▸ **Problem to solve**:
Beneath this task are records; print exactly the stretch of them from the line with "delivery note number: 234042 -> 234942" through the line with "Vtg snapshot wwii - wwii, us: none -> 125", both ends included.

▸ **Source data**:
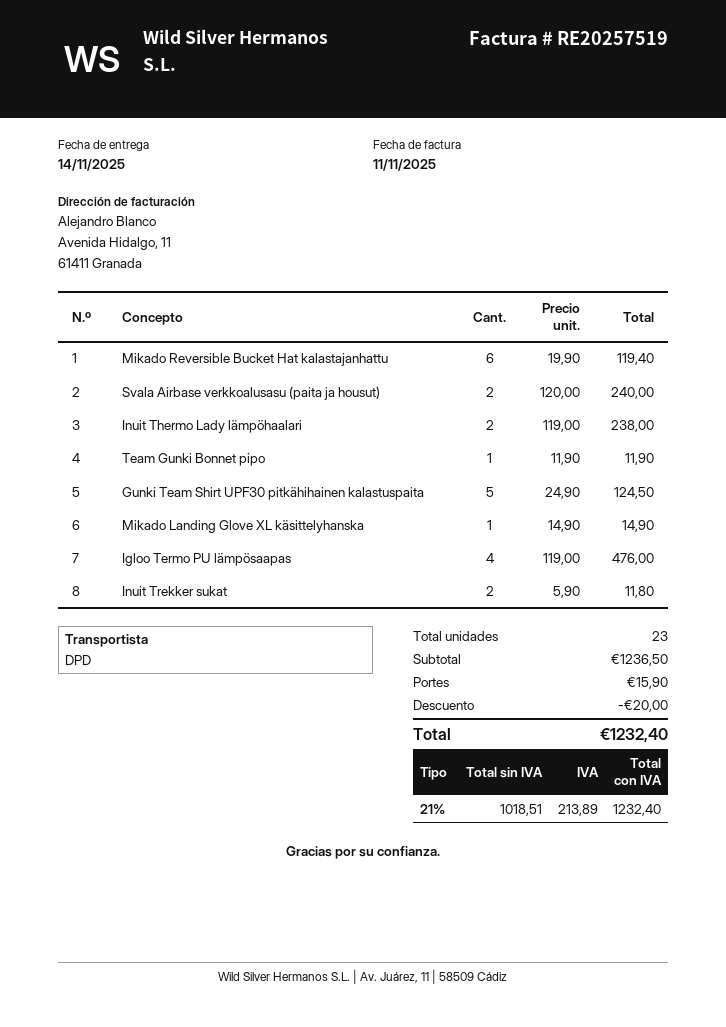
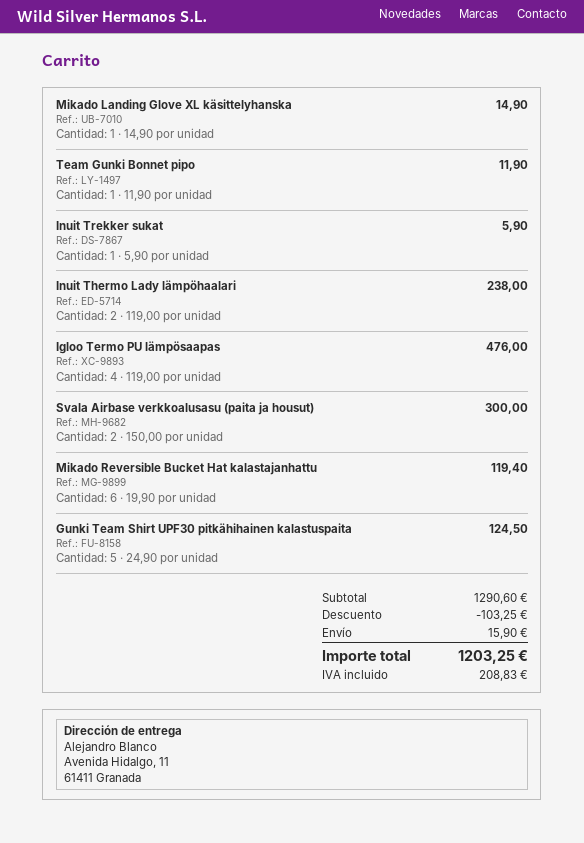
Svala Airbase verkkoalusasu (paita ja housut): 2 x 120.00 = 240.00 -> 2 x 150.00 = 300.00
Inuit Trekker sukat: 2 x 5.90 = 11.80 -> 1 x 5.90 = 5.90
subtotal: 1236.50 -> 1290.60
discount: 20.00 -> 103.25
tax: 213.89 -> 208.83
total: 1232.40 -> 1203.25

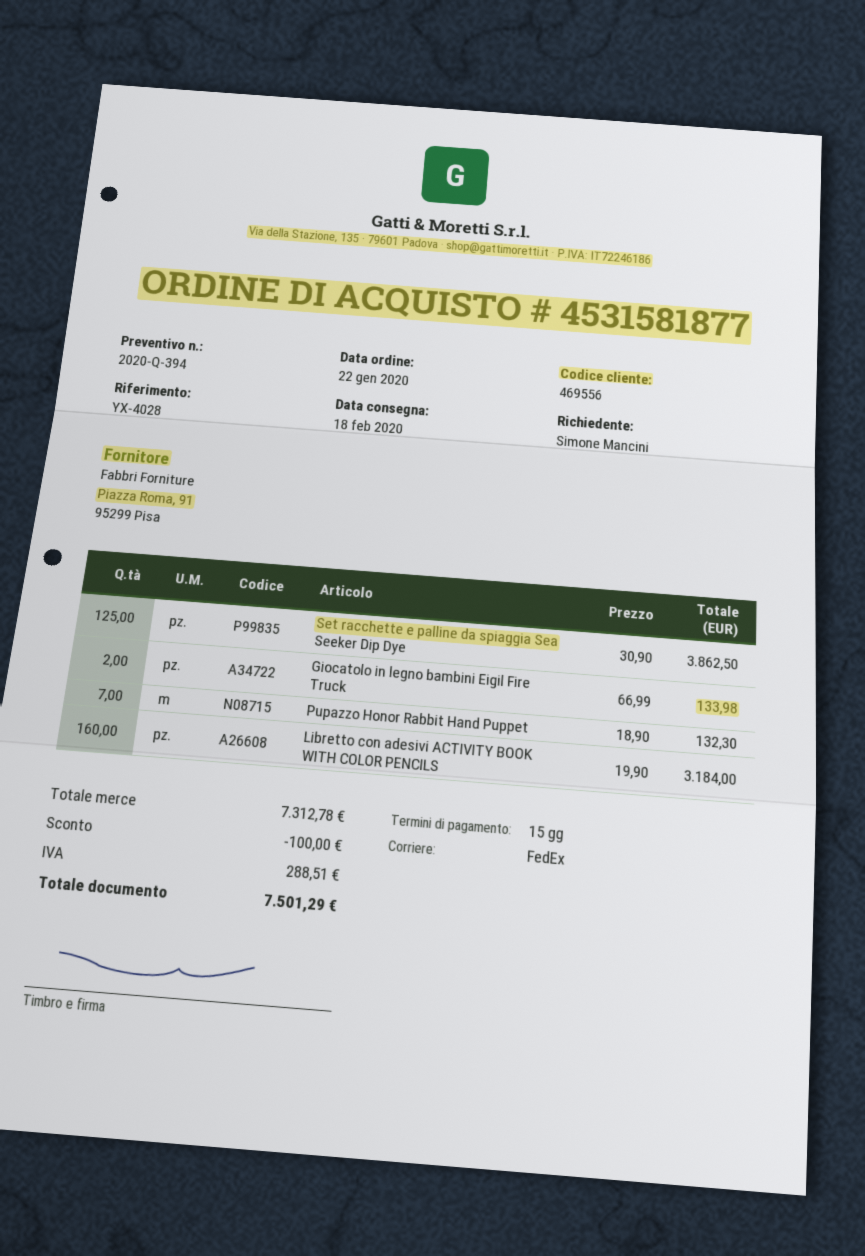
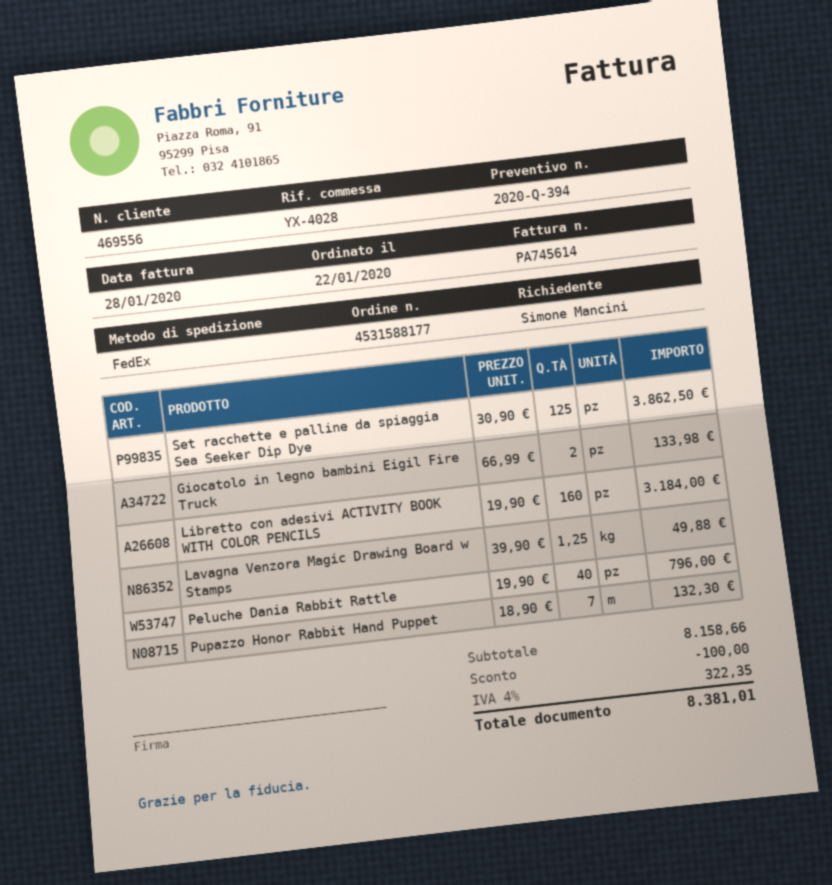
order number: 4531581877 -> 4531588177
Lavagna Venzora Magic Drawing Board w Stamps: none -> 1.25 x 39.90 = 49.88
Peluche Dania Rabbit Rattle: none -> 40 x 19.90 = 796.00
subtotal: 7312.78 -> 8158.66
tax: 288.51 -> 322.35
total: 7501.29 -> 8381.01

...

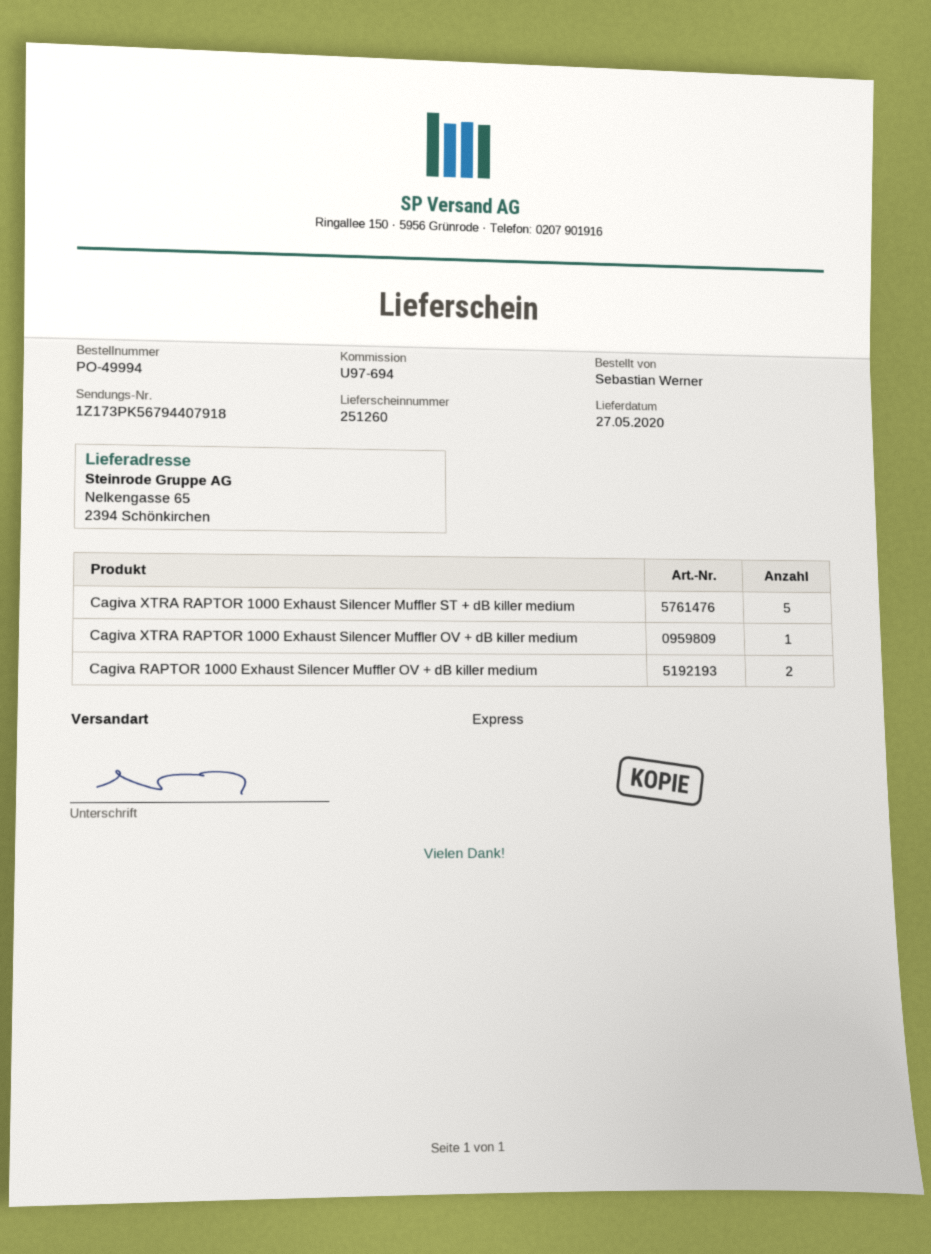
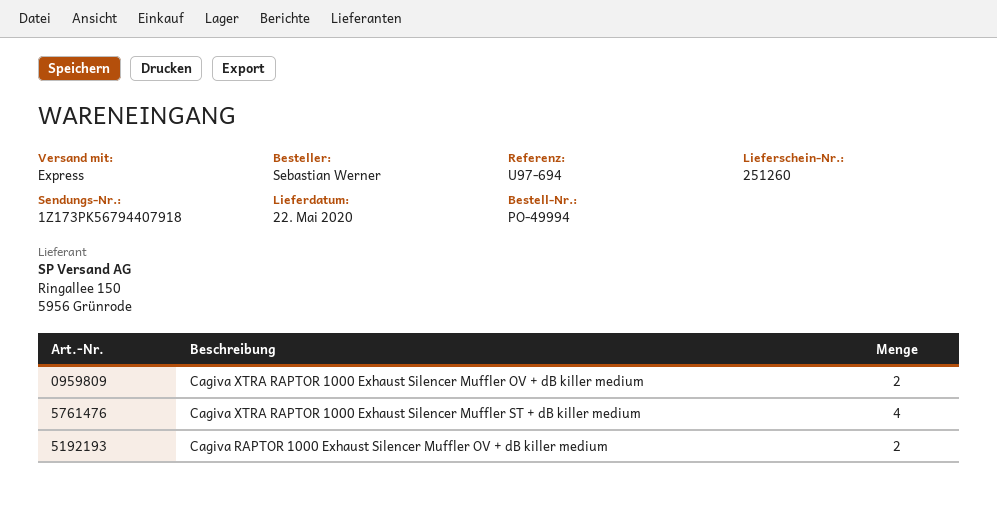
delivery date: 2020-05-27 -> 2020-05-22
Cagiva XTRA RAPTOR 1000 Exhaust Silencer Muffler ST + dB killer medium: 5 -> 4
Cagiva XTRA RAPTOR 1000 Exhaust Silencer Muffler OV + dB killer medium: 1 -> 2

--

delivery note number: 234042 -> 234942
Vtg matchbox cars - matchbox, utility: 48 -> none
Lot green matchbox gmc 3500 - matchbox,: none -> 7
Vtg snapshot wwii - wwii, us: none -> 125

▸ **Result of the task**:
delivery note number: 234042 -> 234942
Vtg matchbox cars - matchbox, utility: 48 -> none
Lot green matchbox gmc 3500 - matchbox,: none -> 7
Vtg snapshot wwii - wwii, us: none -> 125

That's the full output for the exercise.